KEY POINTS:
Police today prevented the five-year-old Indian boy, who sparked controversy when he became the world's youngest marathon runner, from embarking on his next feat -- a 500km walkathon across eastern India.
Officers lined the sun-scorched road in Orissa's capital Bubaneshwa to block Budhia Singh 's path, citing a government order that declared the child's 65 km run last year to be "torture".
"We have an order that Budhia Singh should not be allowed to participate in the proposed walkathon," police superintendent Amitabh Thakur told reporters as temperatures hovered near 40 degrees.
Budhia, dubbed "marathon boy", had been attempting a ten-day trek from the capital of eastern Orissa state to Calcutta in neighbouring West Bengal.
As police moved in, a small crowd of the boy's supporters unfurled homemade banners, chanting "Long Live Budhia", and started a sit-in.
The boy's coach and foster father, Biranchi Das, said he would file an appeal with the local court.
Little Budhia was thrust into the spotlight after he clocked up an uninterrupted 65 km in seven hours and two minutes in May last year, running straight into the Limca Book of Records (India's equivalent of the Guinness Book of Records).
Initially touted as a mini Forest Gump and India's next sporting hero, he appeared in TV commercials and toured the country in scenes reminiscent of a Victorian travelling circus.
But the mood swiftly turned sour after protests from child rights activists.
He was taken away for testing by state doctors who declared him undernourished, anaemic and under cardiac stress.
Despite his tender years, Budhia's story so far is as fantastic as his ability to run.
He grew up in a dirt-poor slum with his mother, who made a living washing dishes.
She sold her son when he was three for the equivalent of ten pounds to a street hawker as she could not afford to feed him and his sisters after her husband, a beggar, died.

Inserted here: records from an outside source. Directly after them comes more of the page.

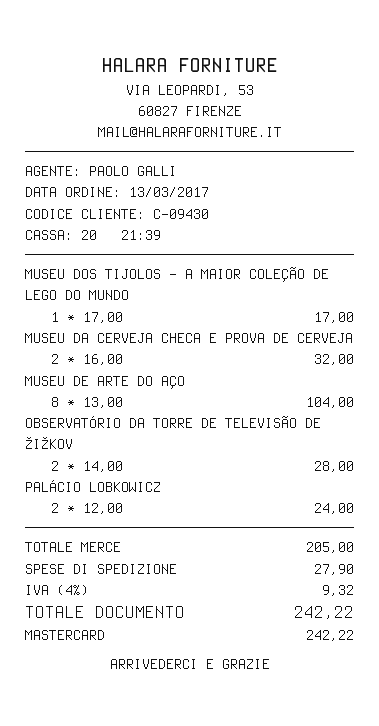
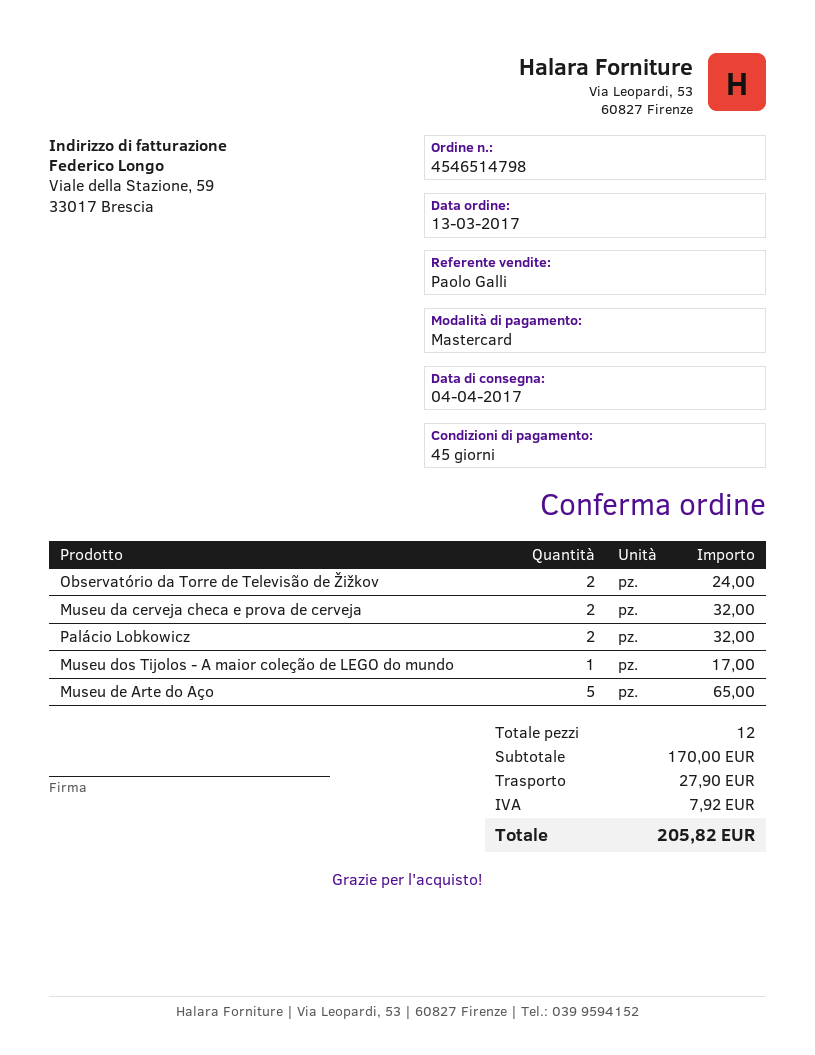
MUSEU DE ARTE DO AÇO: 8 for 104.00 -> 5 for 65.00
OBSERVATÓRIO DA TORRE DE TELEVISÃO DE ŽIŽKOV: 2 for 28.00 -> 2 for 24.00
PALÁCIO LOBKOWICZ: 2 for 24.00 -> 2 for 32.00
subtotal: 205.00 -> 170.00
tax: 9.32 -> 7.92
total: 242.22 -> 205.82

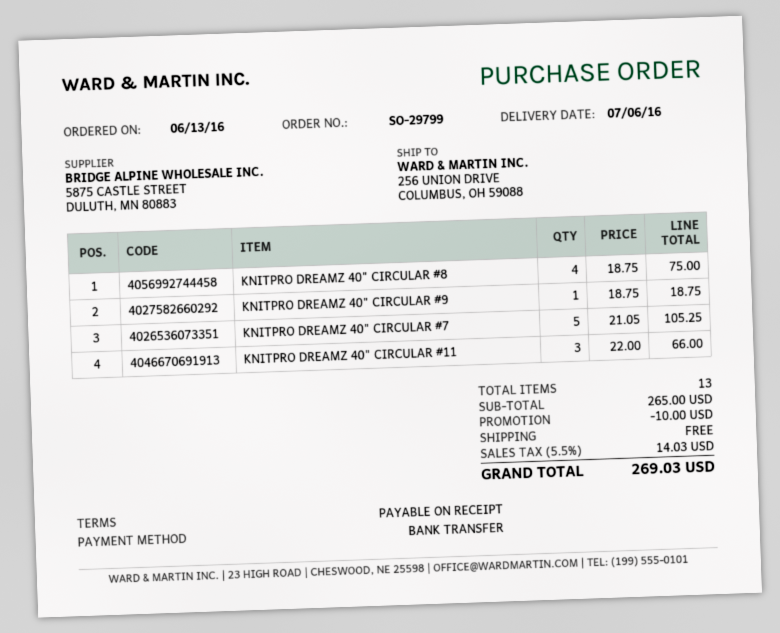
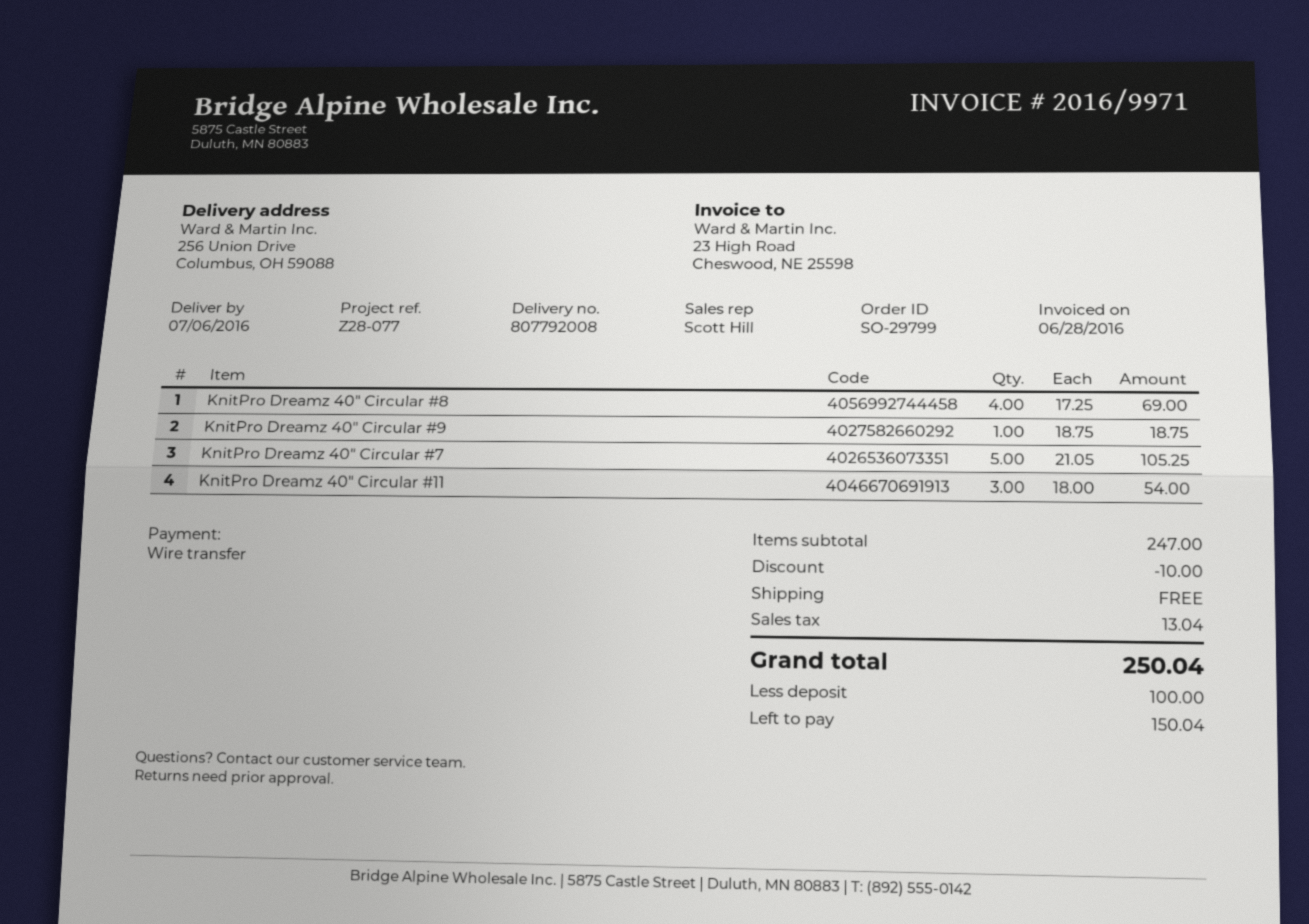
KNITPRO DREAMZ 40" CIRCULAR #8: 4 x 18.75 = 75.00 -> 4 x 17.25 = 69.00
KNITPRO DREAMZ 40" CIRCULAR #11: 3 x 22.00 = 66.00 -> 3 x 18.00 = 54.00
subtotal: 265.00 -> 247.00
tax: 14.03 -> 13.04
total: 269.03 -> 250.04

Soon afterwards Mr Das spotted Budhia misbehaving inside the judo ground and set him to run around the track as punishment.
He then went off to work and, so the story goes, forgot about him.
When he returned five hours later the boy was still running.
"I was amazed," he recalled.
"I knew he was something extraordinary. "Mr Das, a local judo instructor, says he has Budhia's best interests at heart and just wants to train him up for the 2016 Olympics.